Currently, Howden’s client base spans marine, motorsport, automotive, aerospace and defence. “We work with some genuinely exciting companies – from luxury car manufacturers to racing teams to defence contractors,” he says. “About 90 per cent of our business is repeat customers, which tells you everything about the relationships we build.”
Marine environments present challenging conditions
But marine solutions come with an added set of obstacles. Constant exposure to saltwater, moisture, temperature variation, and mechanical stress demands materials that combine durability, chemical resistance, and long-term reliability for marine environments.
Inside the technology: how HP Multi Jet Fusion works
Howden says that HP Multi Jet Fusion (MJF) technology is uniquely positioned to meet these requirements. At the core of MJF’s suitability for ocean applications is its use of engineering-grade thermoplastics such as Nylon PA12. These materials offer an excellent balance of strength, stiffness, and toughness, enabling components to withstand mechanical loads and impacts in harsh offshore conditions.

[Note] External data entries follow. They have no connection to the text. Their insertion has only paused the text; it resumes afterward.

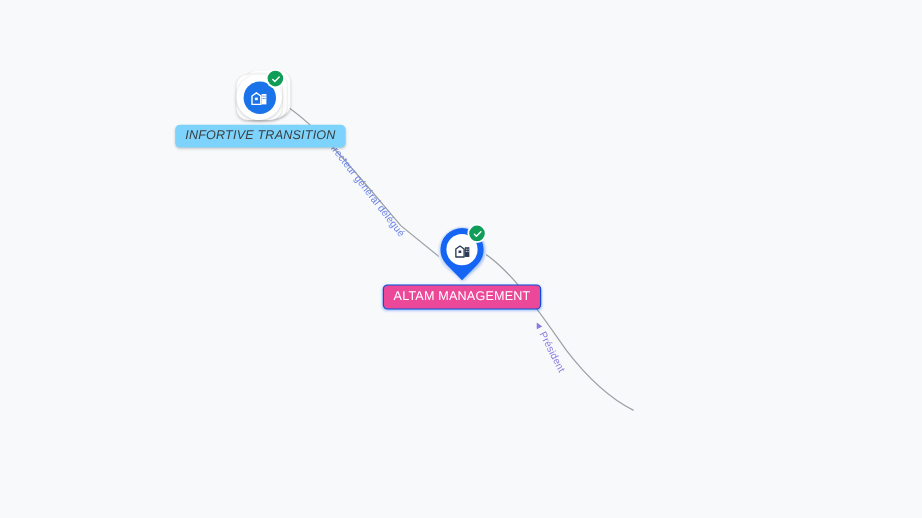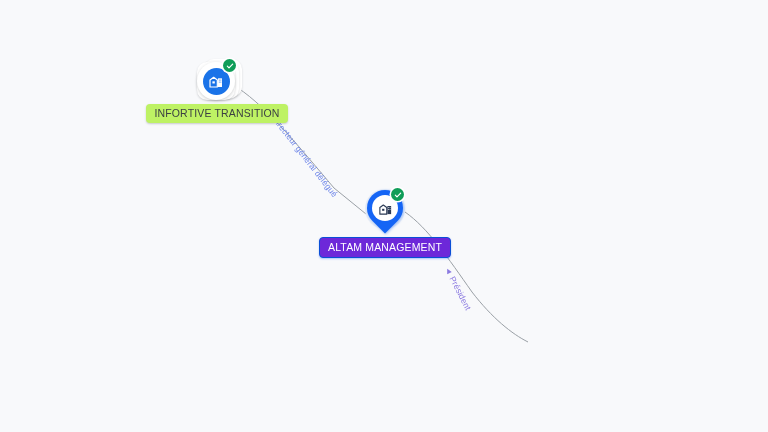--- a/index.html
+++ b/index.html
@@ -163,9 +163,10 @@
     letter-spacing: .15px;
   }
   .label-plain {
-    background: #bef264;
+    background: #7dd3fc;
     color: #3c4043;
     box-shadow: 0 1px 2px rgba(60,64,67,.25);
+    font-style: italic;
   }
   .label-primary {
     background: #6d28d9;

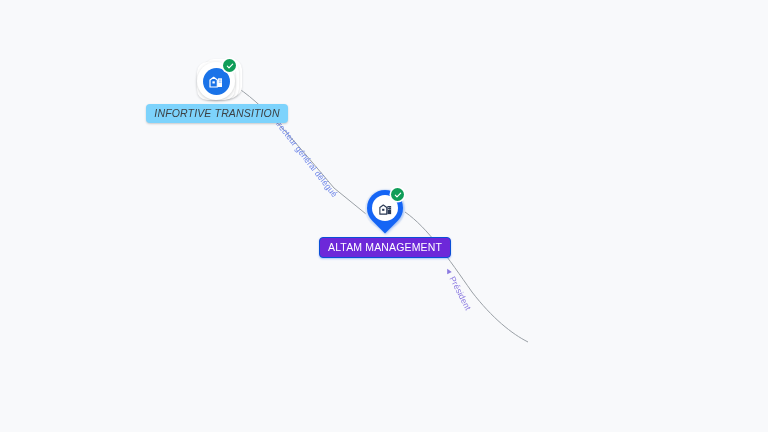--- a/index.html
+++ b/index.html
@@ -169,7 +169,7 @@
     font-style: italic;
   }
   .label-primary {
-    background: #6d28d9;
+    background: #ec4899;
     color: #ffffff;
     border: 1px solid #0a4fd6;
     box-shadow: 0 1px 2px rgba(21,101,245,.35);

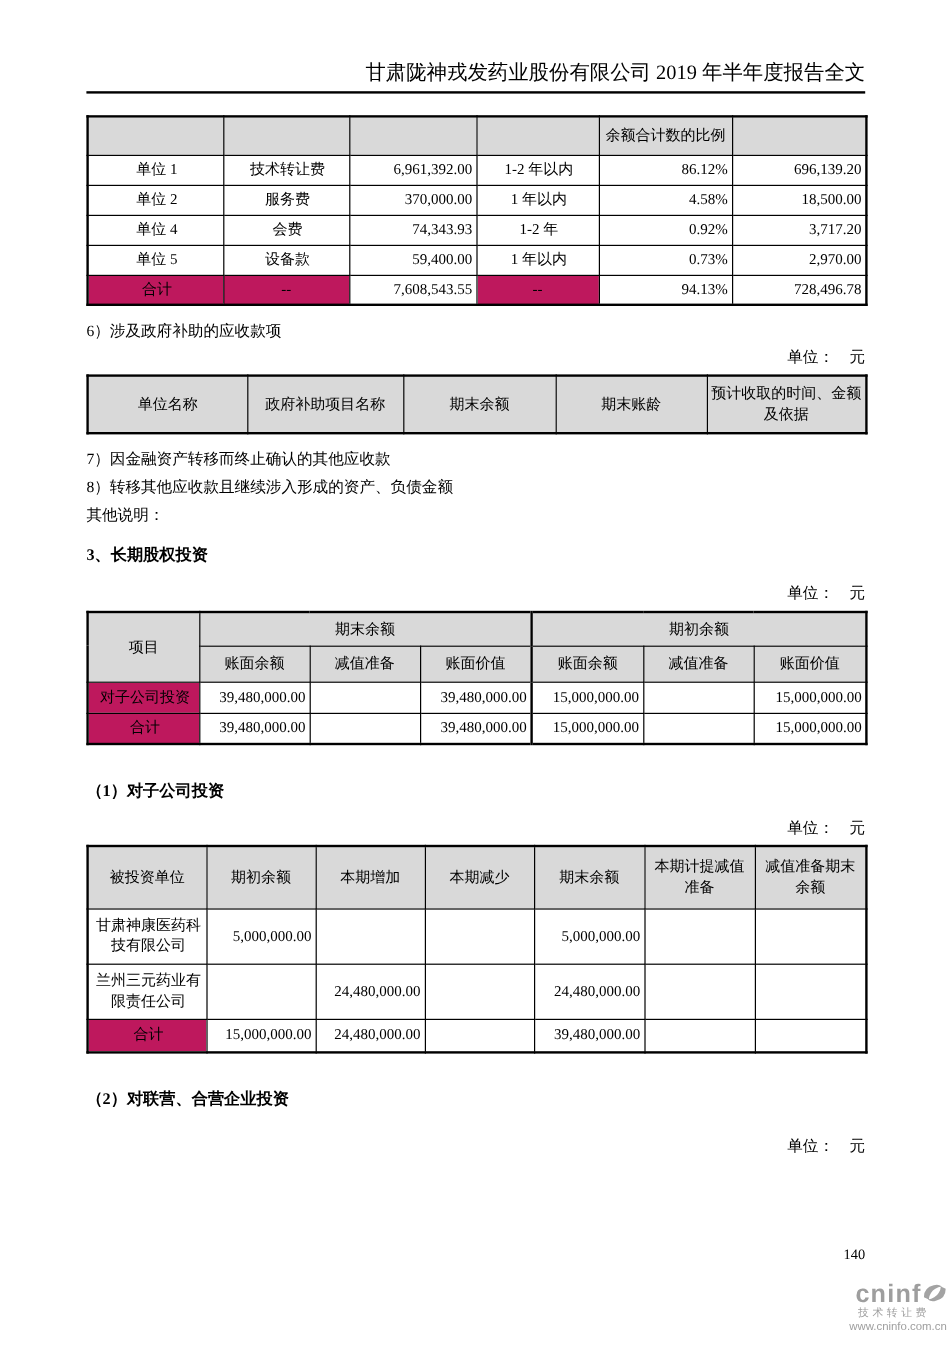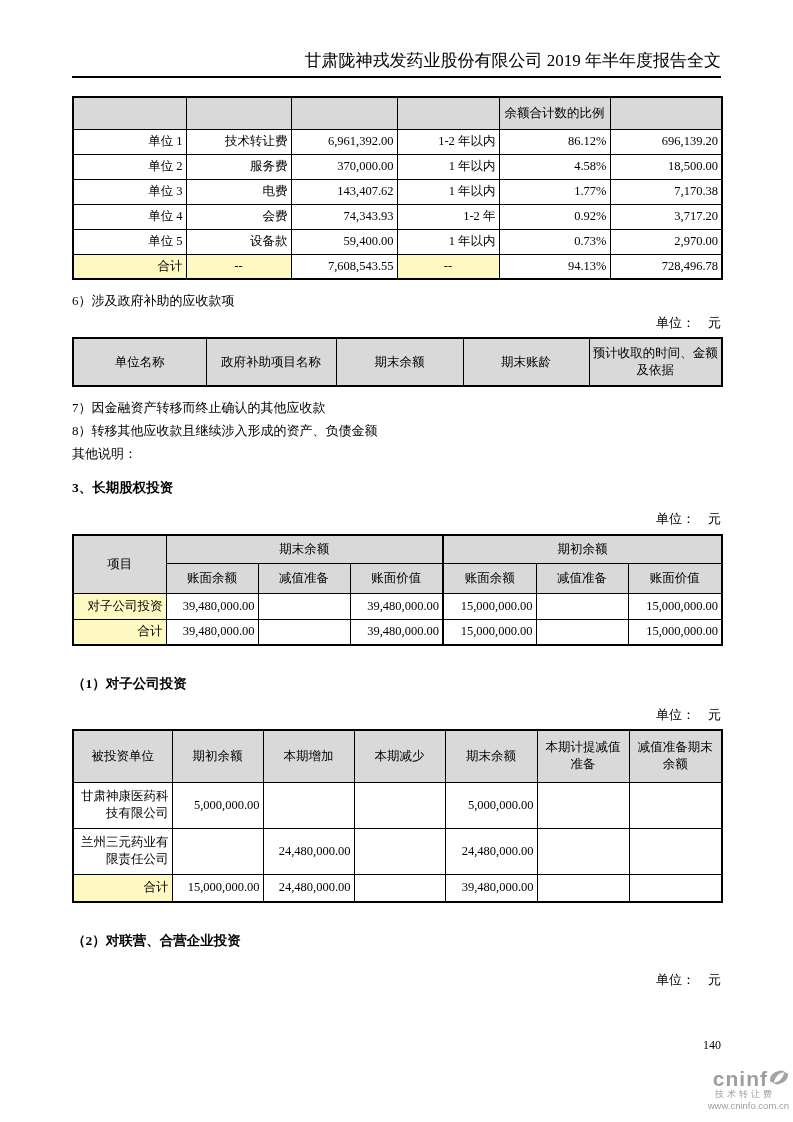--- a/index.html
+++ b/index.html
@@ -21,7 +21,7 @@
            overflow:hidden; padding:2px 3px; }
   th { background:#d9d9d9; font-weight:normal; text-align:center; }
   td.g { background:#fef9c3; }
-  .txt { text-align:right; padding-left:5px; }
+  .txt { text-align:center; padding-left:5px; }
   .num { text-align:right; padding-right:3px; }
   .ctr { text-align:center; }
   .thickL { border-left:2px solid #000; }

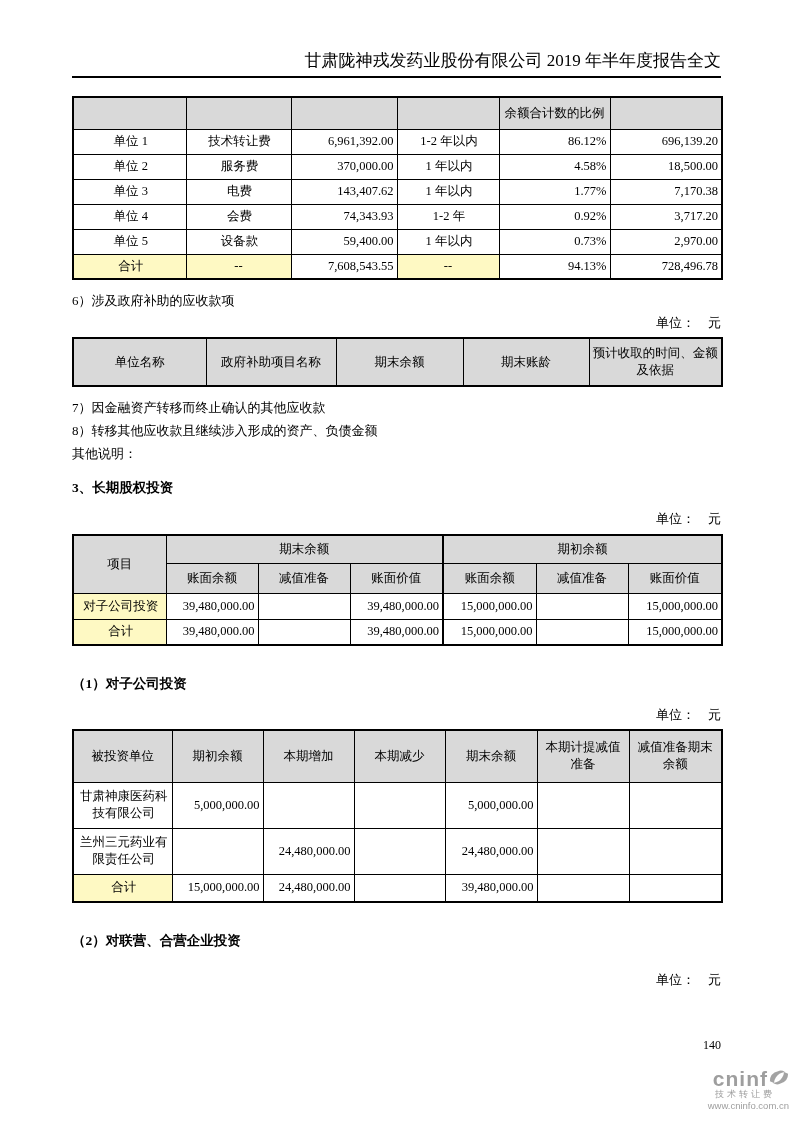--- a/index.html
+++ b/index.html
@@ -92,14 +92,6 @@
           <td class="txt">1 年以内</td>
           <td class="num">4.58%</td>
           <td class="num">18,500.00</td>
-        </tr>
-        <tr class="h25">
-          <td class="txt">单位 3</td>
-          <td class="txt">电费</td>
-          <td class="num">143,407.62</td>
-          <td class="txt">1 年以内</td>
-          <td class="num">1.77%</td>
-          <td class="num">7,170.38</td>
         </tr>
         <tr class="h25">
           <td class="txt">单位 4</td>

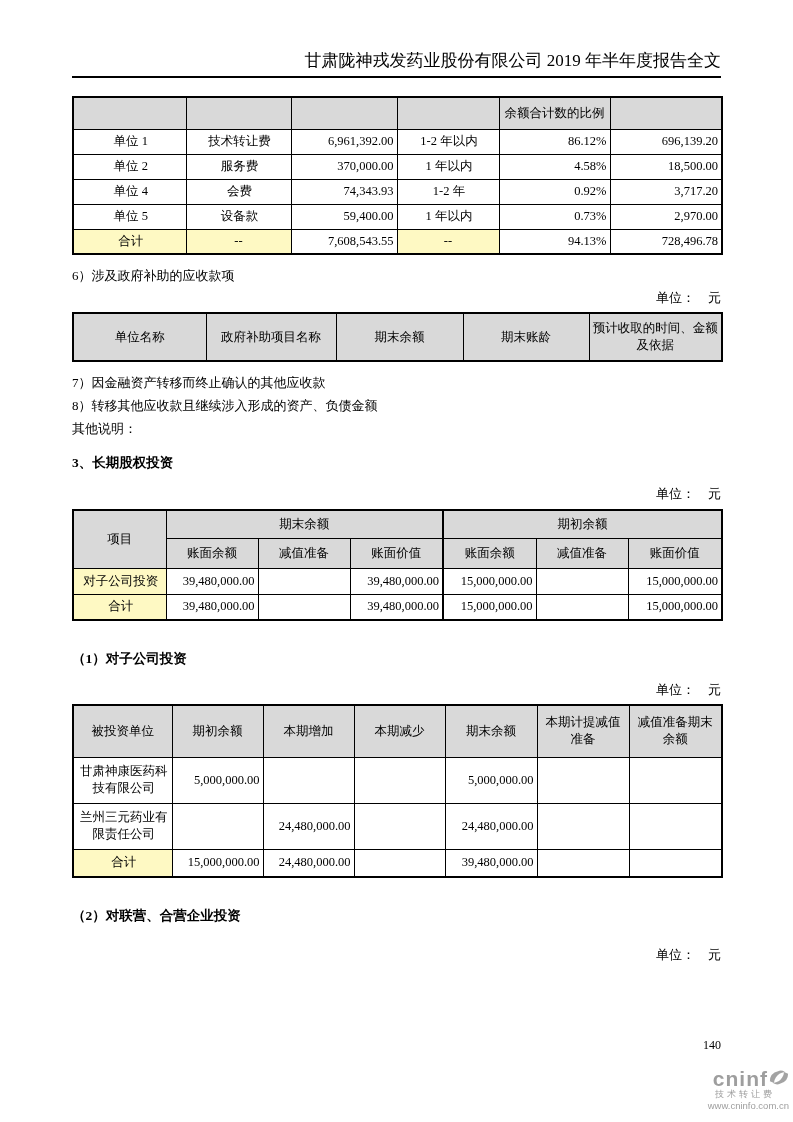--- a/index.html
+++ b/index.html
@@ -20,7 +20,7 @@
   th, td { border:1px solid #000; vertical-align:middle; line-height:17px;
            overflow:hidden; padding:2px 3px; }
   th { background:#d9d9d9; font-weight:normal; text-align:center; }
-  td.g { background:#fef9c3; }
+  td.g { background:#be185d; }
   .txt { text-align:center; padding-left:5px; }
   .num { text-align:right; padding-right:3px; }
   .ctr { text-align:center; }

Crucially for marine use, Howden says MJF parts exhibit strong resistance to chemicals including oils, greases, hydrocarbons, and alkaline substances – common in maritime and subsea environments. This chemical resilience helps prevent degradation over time, extending component lifespan and reducing maintenance requirements.
Materials that survive at sea
Moisture performance is another key advantage. MJF-produced parts typically demonstrate low moisture absorption and can be manufactured as watertight components, especially with appropriate design or post-processing. MJF also delivers isotropic mechanical properties, which, Howden says, means strength is consistent in all directions. This uniformity is essential for parts exposed to unpredictable loads such as wave impact, vibration, and cyclic stresses.
Then there’s the fact that MJF enables the production of complex geometries without the need for tooling or support structures. This allows engineers to design lightweight, optimised components with internal channels, lattice structures, or integrated features that improve performance while reducing weight.

Scaling up: the next challenge
One of AMufacture’s long-term challenges is scale. The technology is evolving rapidly, and staying at the leading edge requires serious ongoing investment. “We’ve made that commitment – our equipment is among the most sophisticated additive kit anywhere in Europe, thanks to our established partnership with HP – but you can’t stand still in this industry,” says Howden.
Co-founder Craig Pyser has been a huge part of pushing the business forward.
Pyser comes from a commercial and business development background across manufacturing, which is very different from Howden’s route into this industry. “He brings things to the business that I don’t, and I’d like to think the reverse is true, too. That kind of partnership – where someone genuinely complements what you bring – is something I learned the value of a long time ago, out on the water.”
Now the defence sector is a big focus for the pair. “Portsmouth is surrounded by major defence and aerospace businesses – BAE Systems, Lockheed Martin, the Royal Navy – and we are actively positioning ourselves to serve that community.
“But honestly, our ideal customer is any engineer who has a design challenge and needs a manufacturing partner who will actually engage with the problem rather than just press print.”